雲逸唐見他變臉,知道循循善誘沒有,幹脆換了個說法:“是不是說謊,你自己打開通訊戒查一下就知道了,我就不相信你沒上網查過向日葵,你一定查過。”
“我當然查過,不就是一堆黃色的花,有什麼好看的。”
“好不好看你心裡有數。”
9号被紅色音符卷着落到雲逸唐面前,表情陰森地盯着他,“基地裡有很多騙子,他們表面要帶我玩,要聽我的演奏,其實隻是為了聚在一起羞辱我的藝術,就是他們害教授也厭煩我。”
他伸出食指指着雲逸唐的鼻子,轉眼笑得又像個傻子,“教授說了,隻要這次任務完成的好,他就會對我另眼相看,你休想挑撥離間。”
雲逸唐眉頭微皺,對他指着别人鼻子說話的行為沒有表達出反感。
這個教授pua的本事再高,也要被pua的人心甘情願才行。
很顯然,是9号自己不願放自己一馬,想讓他和10号一樣走上正确的路很難。
“你想清楚了?”他淡淡問道。
“你是有病嗎!”9号用力推了他一下,雲逸唐被推得後退一步,剛站穩,就聽見9号惱羞成怒的咆哮:“你和7号一樣讓人讨厭,在我面前裝什麼高高在上,我要你親眼看着我用他們所有人的頭蓋骨做琴鍵!!!”

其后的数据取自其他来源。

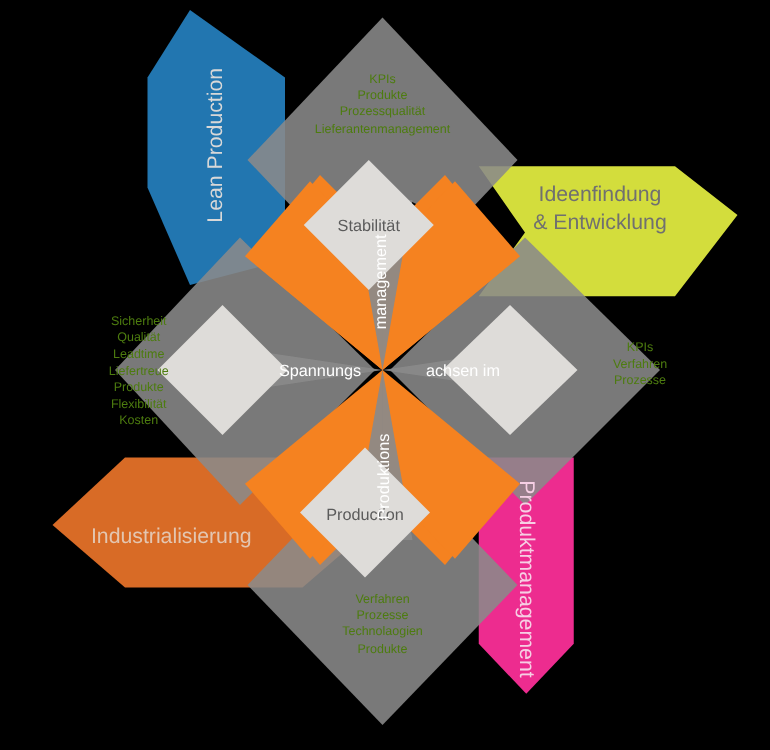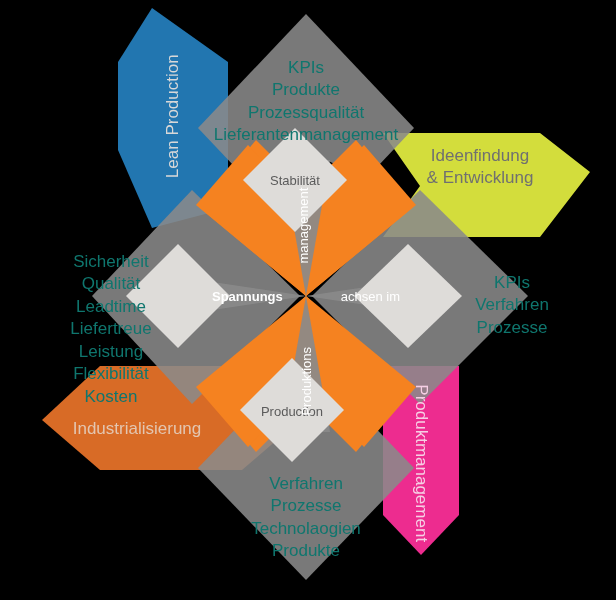--- a/index.html
+++ b/index.html
@@ -10,7 +10,7 @@
   .lbl{position:absolute;color:#cfcfcf;text-align:center;line-height:1.32;
        white-space:pre;pointer-events:none;}
   .outer-lbl{font-size:17px;color:#d8d8d8;}
-  .ray-lbl{font-size:17px;color:#0f766e;}
+  .ray-lbl{font-size:10px;color:#4d7c0f;}
   .core-lbl{font-size:13px;color:#5b5b5b;}
   .spoke-lbl{font-size:13px;color:#ffffff;}
 </style>

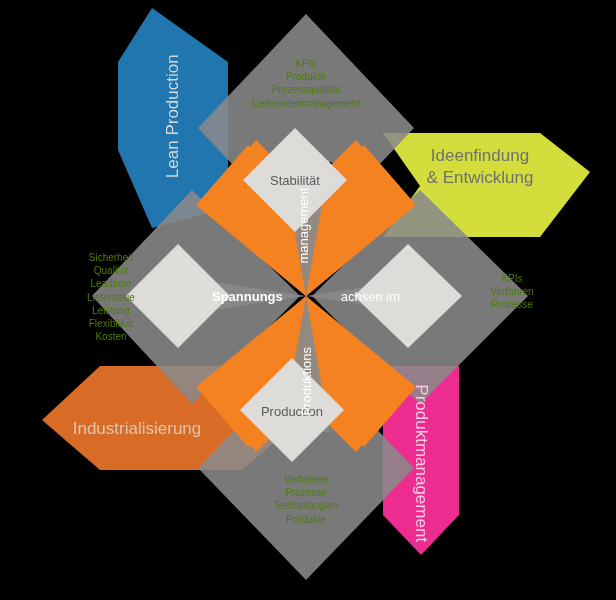--- a/index.html
+++ b/index.html
@@ -99,7 +99,7 @@
 Qualität
 Leadtime
 Liefertreue
-Leistung
+Produkte
 Flexibilität
 Kosten</div>
 

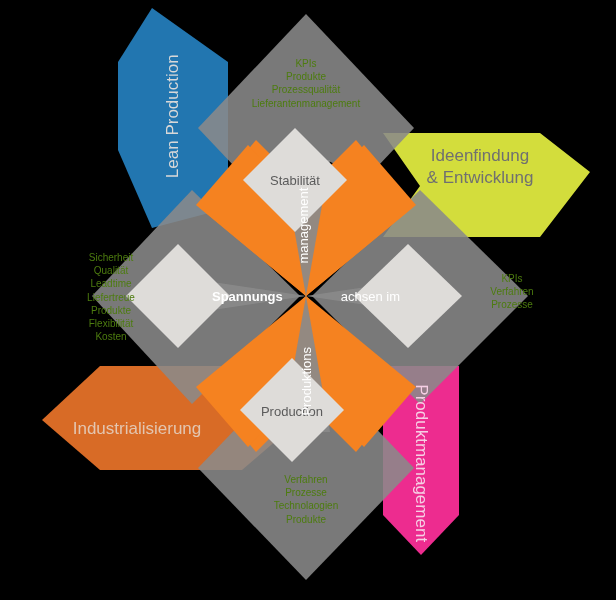--- a/index.html
+++ b/index.html
@@ -118,7 +118,7 @@
 
   <div class="lbl core-lbl" style="left:242px;top:403px;width:100px;">Production</div>
 
-  <div class="lbl spoke-lbl" style="left:212px;top:288px;width:88px;text-align:left;font-weight:bold;">Spannungs</div>
+  <div class="lbl spoke-lbl" style="left:212px;top:288px;width:88px;text-align:center;">Spannungs</div>
 
   <div class="lbl spoke-lbl" style="left:312px;top:288px;width:88px;text-align:right;">achsen im</div>
 

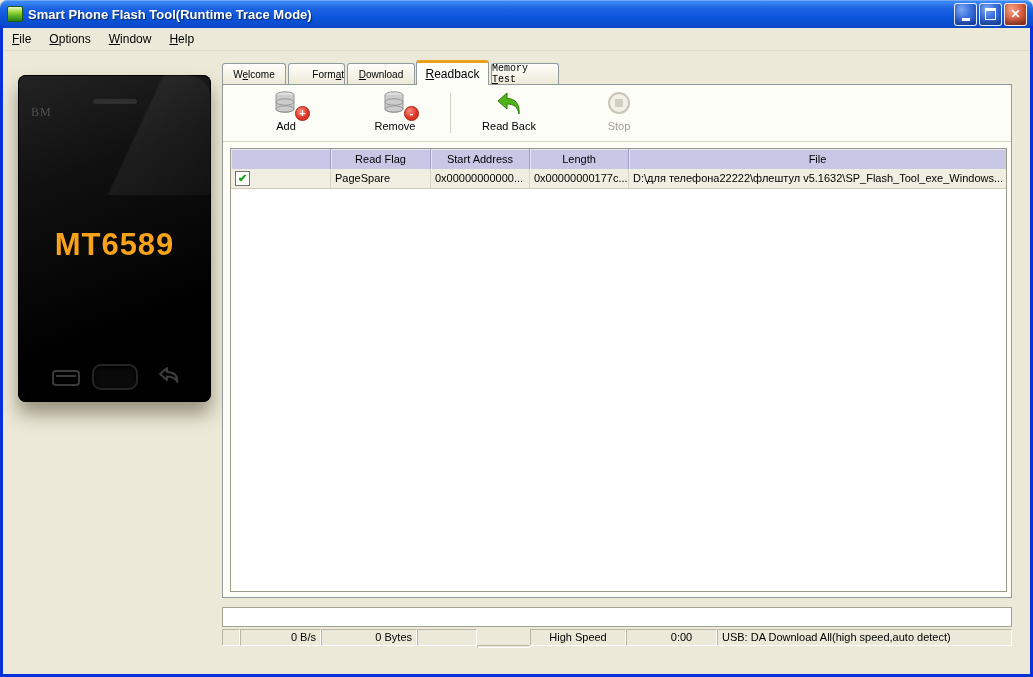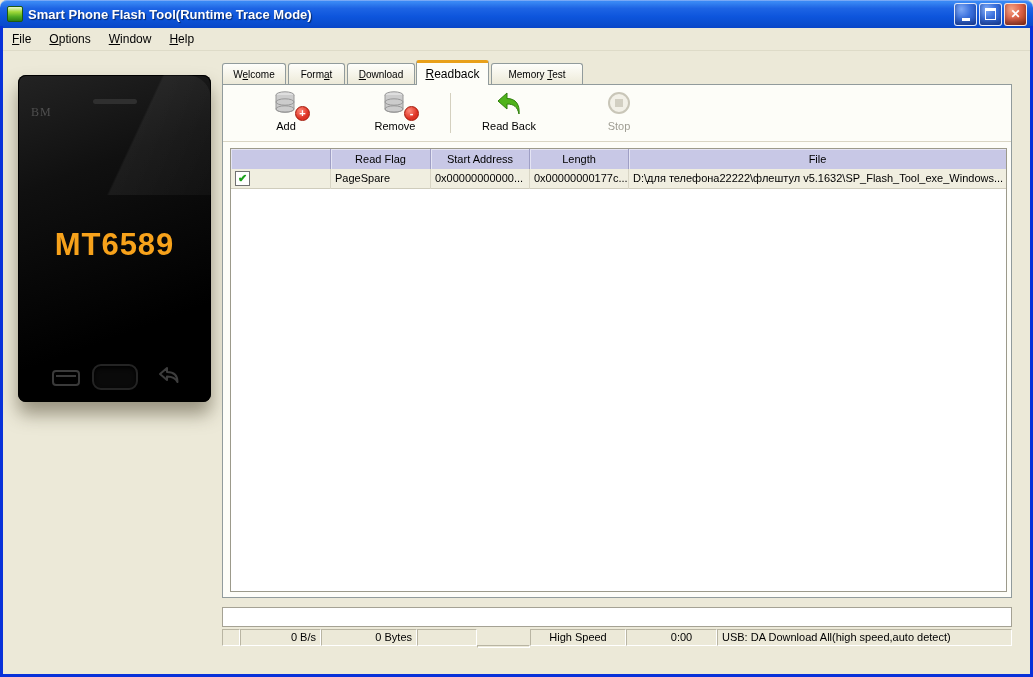--- a/index.html
+++ b/index.html
@@ -130,7 +130,7 @@
   <div class="tab" style="left:222px;width:64px;">
       <span><span>W</span><span class="mn">e</span><span>lcome</span></span>
     </div>
-  <div class="tab" style="left:288px;width:57px;">
+  <div class="tab" style="left:288px;width:57px;justify-content:flex-end;">
       <span><span>Form</span><span class="mn">a</span><span>t</span></span>
     </div>
   <div class="tab" style="left:347px;width:68px;">

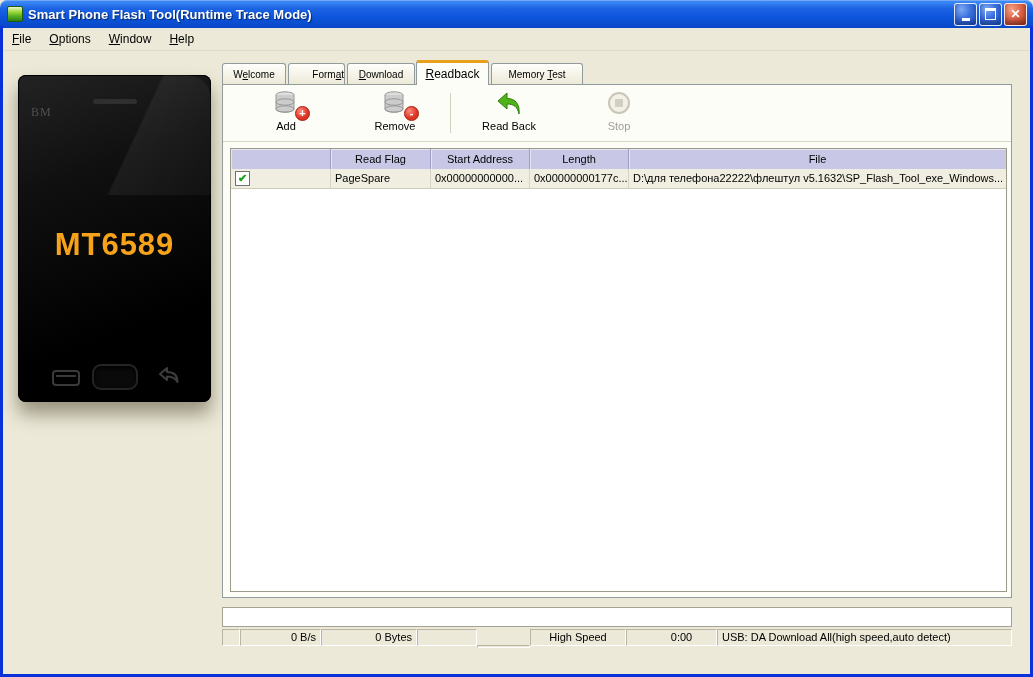--- a/index.html
+++ b/index.html
@@ -139,7 +139,7 @@
   <div class="tab active" style="left:416px;width:73px;">
       <span><span></span><span class="mn">R</span><span>eadback</span></span>
     </div>
-  <div class="tab" style="left:491px;width:92px;">
+  <div class="tab" style="left:491px;width:68px;font-family:Liberation Mono, monospace;">
       <span><span>Memory </span><span class="mn">T</span><span>est</span></span>
     </div>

話音一落,黑白鋼琴閃到9号面前,他坐在琴凳上,擺出一本正經地模樣說道:“屬于我的正式表演現、在、開、始。”
“讓我們有請第一個觀衆!”9号彈下一個琴鍵。
紅色音符飛到空中,在嘶吼瘋狂的觀衆裡繞來繞去,像是在挑選獵物。
雲逸唐不敢松懈跑到舞台中間,一束紅色的光從上面打下,照得他在舞台中間無比亮眼,雲逸唐退開幾步,那束光便緊跟着他的腳步挪動。